Best not to sneak an email collection scheme in on people even if it really is only for your newsletter. Most people have more than enough spam in their inbox already, if someone wants to get updates it's very easy for them to just click a button that says "Click here to get updates".

Email for updates being a foot in the door for further communications is pro forma and legally regulated. I think you're unnecessarily suspicious.

Even if it isn't nefarious, it's often unwanted. I usually turn around if I have to provide my email to see some sort of whitepaper or sample because it means I will have to later unsubscribe from whatever email list I was put on and hope they don't share the list with others (which happens, often).

Whenever someone asks for an email, I just type lalelu@yopmail.com, and then I go to http://yopmail.com/lalelu and click the activation link.

It's a beautiful service.

If only there was an email service that let you create multiple email addresses for free! Or better yet one that let you create an email address that only exists for 10 minutes. A 10 minute mail service if you will.

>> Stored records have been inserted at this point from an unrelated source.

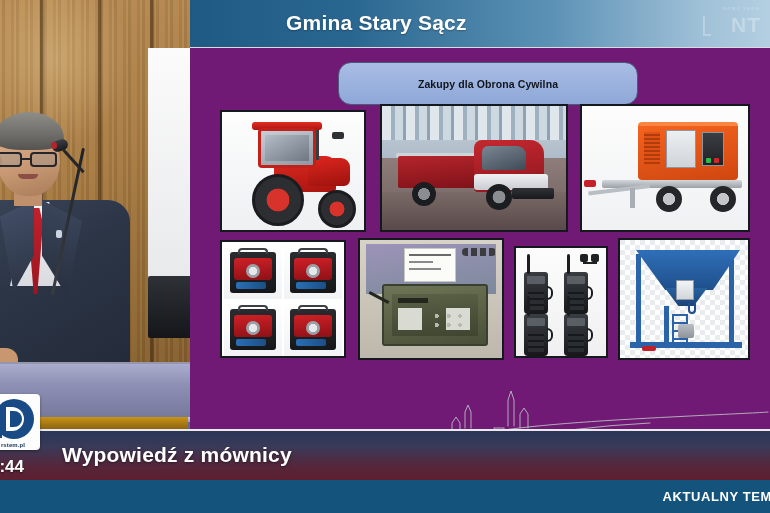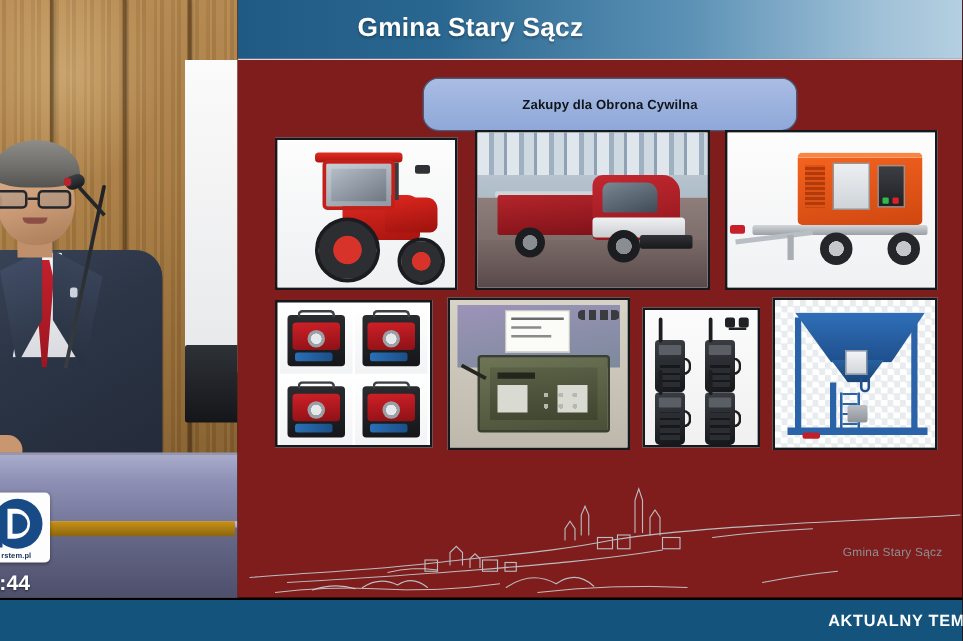"Gmina Stary Sącz" .slide { background: #7f1d1d -> #701a75 }
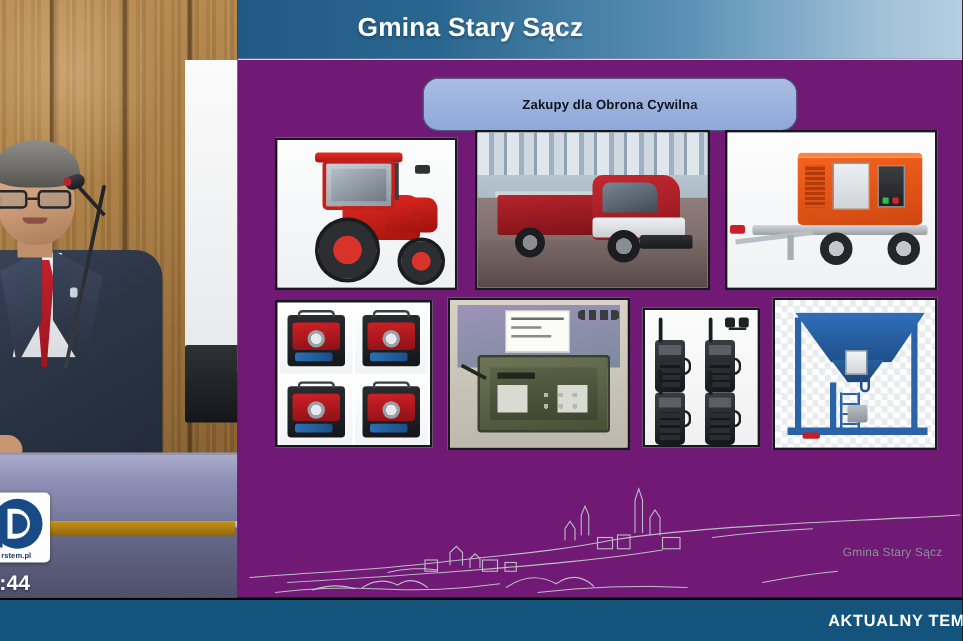"NT" div.ntlogo { html: none -> <div> <div></div> <div>NOWY TARG</div> <div>NT</div> </div> }
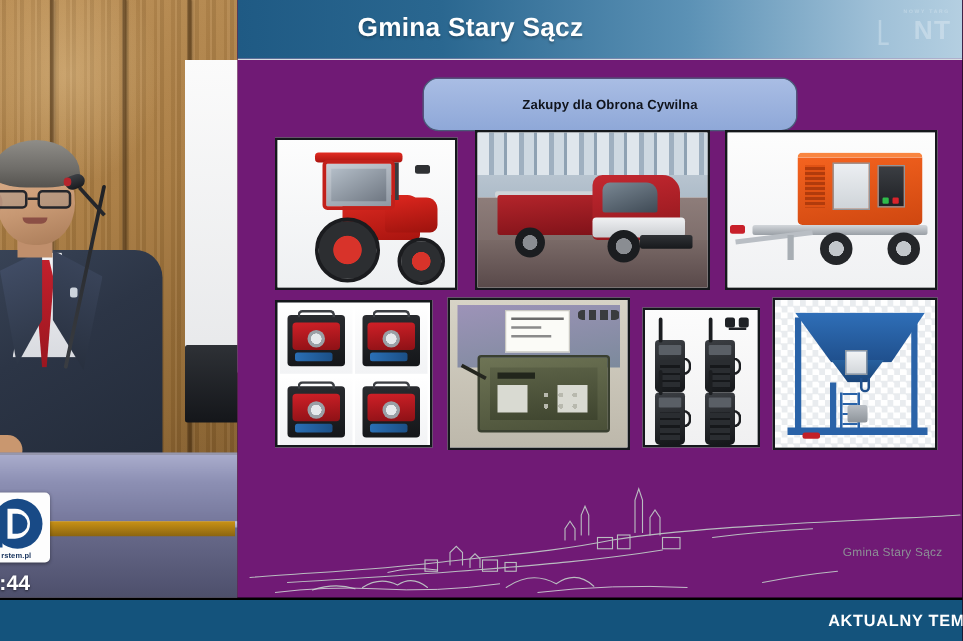"Wypowiedź z mównicy" div.lower3 { html: none -> <div> <div>Wypowiedź z mównicy</div> </div> }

Basic marketing to sell the book...don't be dense

The background image in the e-mail collection form can be opened in a new tab. It's full-size, so you can see the ToC without buying to book or signing up.

I wish there was a discount code for the Dead Tree Edition. I have a lot of trouble focusing on reading PDFs on my computer versus having a physical book in front of me. And I don't have a tablet, unfortunately.

FWD15 gets 15% off, which basically negated the price of shipping for me.

Thank you kind sir. You dfinitely made me move forward with a purchase.

I have a curiosity: Some new SQL technologies, such as NuoDB, or MemSQL, chose to implement horizontal scaling by separating the data storage and transaction processing machines. I find this awesome because the data storage can scale independently from the heavy lifting of maintaining transactions and running big queries.

Additional machines can be added or removed from processing queries without having to scale the storage, and not have to worry about the complexities of data sharding, and data rebalancing.

Does anyone have experience with this kind of paradigm? Can PostgreSQL do something similar?

MemSQL doesn't quite do that. It has 2 tiers, aggregators and leaves. Leaf nodes store the data but they also do computation of local node data while aggregators split up the original query and assemble results with final ordering and filtering.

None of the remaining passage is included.